Uma Gautam1 and Mohd. Abbas2
1.Department of Mechanical and Automation Engineering, GGSIPU, Delhi, India.
2.Department of Mechanical and Automation Engineering, MDU, Faridabad, India.

Abstract—Submerged Arc Welding (SAW) is a common arc welding process which is used to join thick and heavy sections. The basic characteristics of this process are high deposition rate, ability to weld thick sections with ease and longer weld runs. The study of weld bead geometry is important, as it determine the stress carrying capacity of a weld. For the same reason, this paper highlights the analysis and study of process parameters: arc Voltage, welding current, travel speed and electrode extension, on the bead geometry response such as, bead height, bead width and bead penetration. Design Expert 8.0 with 4 factors, 5 levels, rotatable Central Composite Design. was used to develop relationship for predicting weld bead geometry, which enables to quantify the direct and interaction effects. Mathematical models prepared for the submerged arc welding of 16mm thick mild steel by using response surface methodology which co relate the process variables with the bead geometry characteristics then the adequacy of developed models were checked by using ANOVA technique. Using p-test, the significant terms were selected from the adequate models.

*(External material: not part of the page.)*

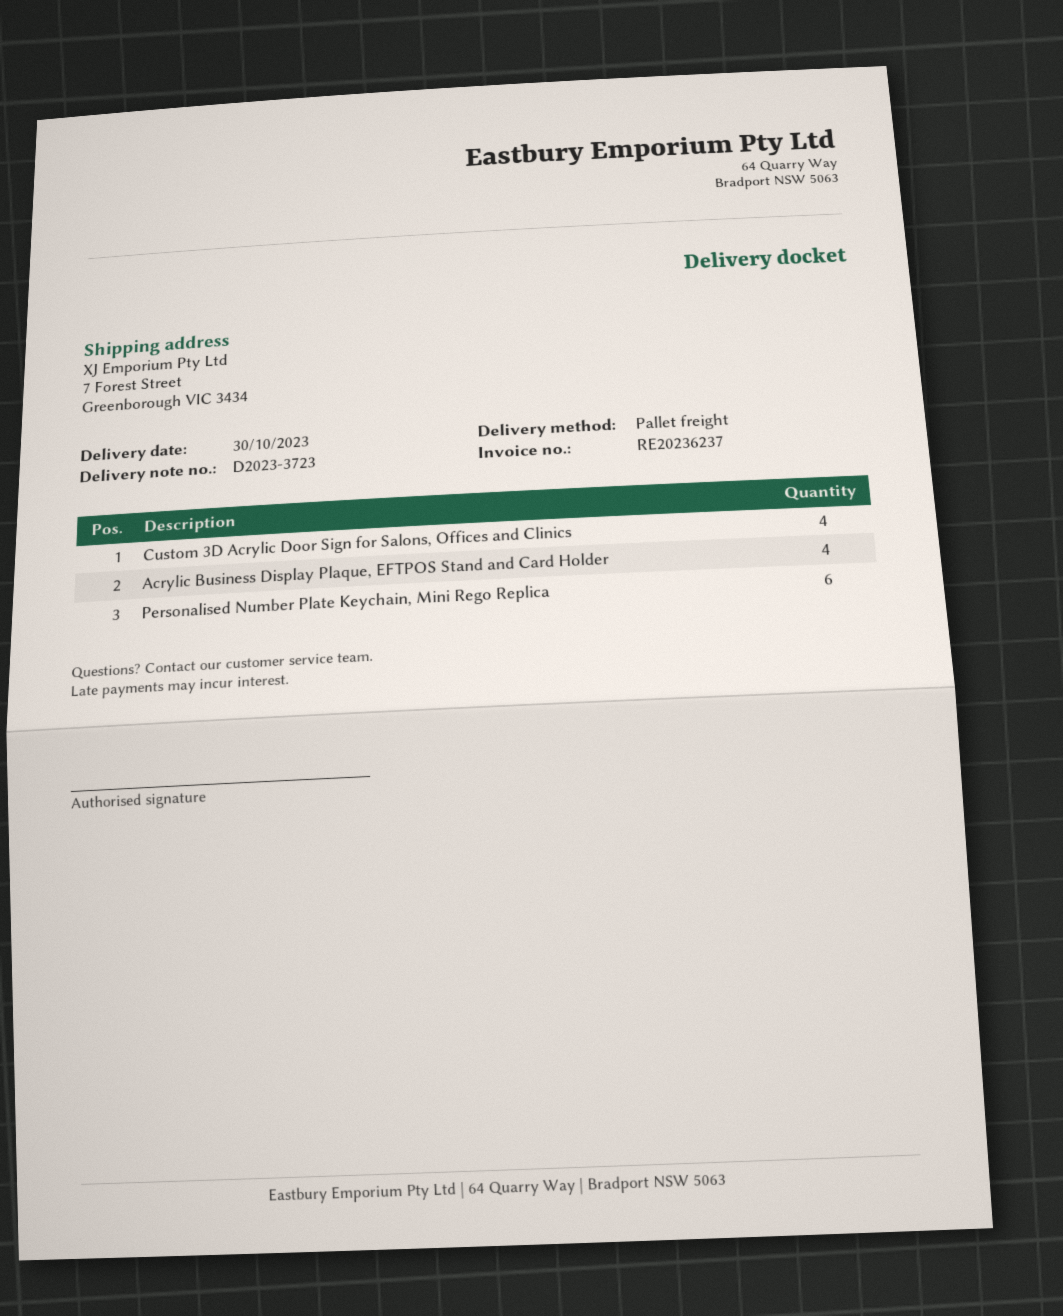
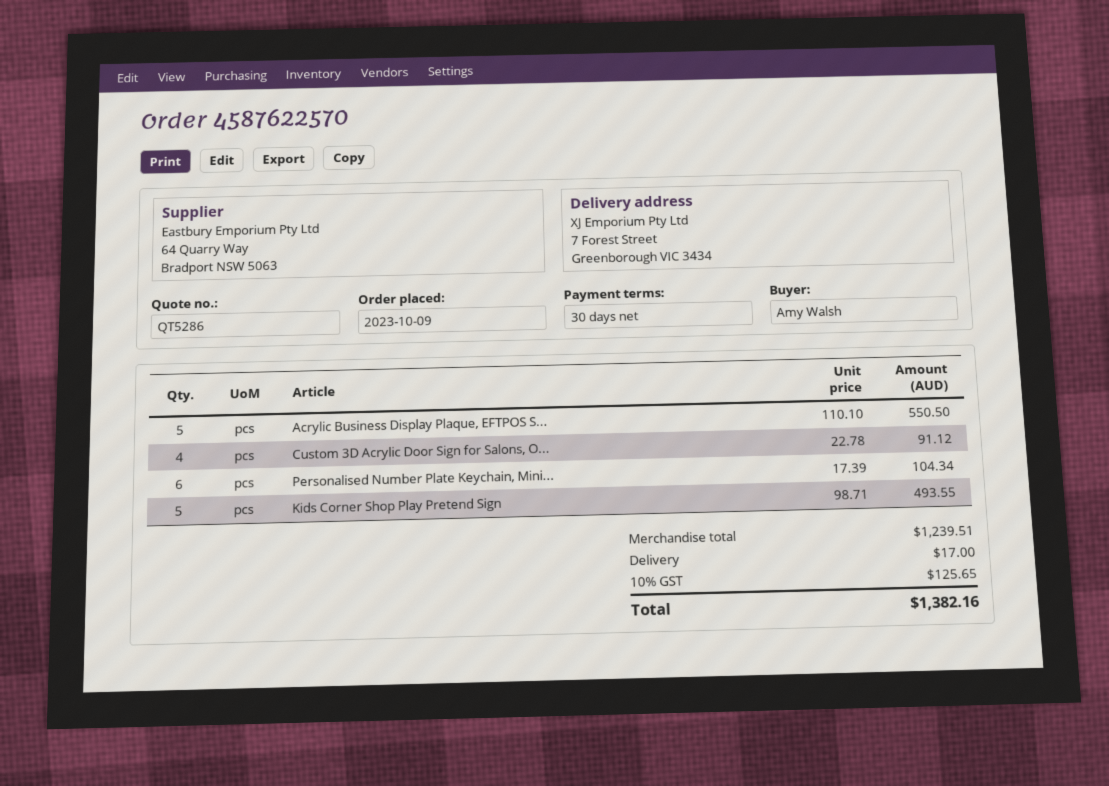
Acrylic Business Display Plaque, EFTPOS Stand and Card Holder: 4 -> 5
Kids Corner Shop Play Pretend Sign: none -> 5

The finally proposed models contains only the significant terms. Using the model, Graph drawn which shows the main and interaction effects of the process variables on weld bead geometry. The developed models can be used for prediction of important weld bead dimensions and control of the weld bead quality by selecting appropriate process parameter value.

Index Terms—Submerged arc welding, Central composite design, Response surface methodology, Arc voltage, Weld bead geometry

Cite: Uma Gautam and Mohd. Abbas, "Analysis of Weld Bead Geometry in Saw and Modeling Using CCD," International Journal of Mechanical Engineering and Robotics Research, Vol.2 No.3, pp. 168-181, July 2013.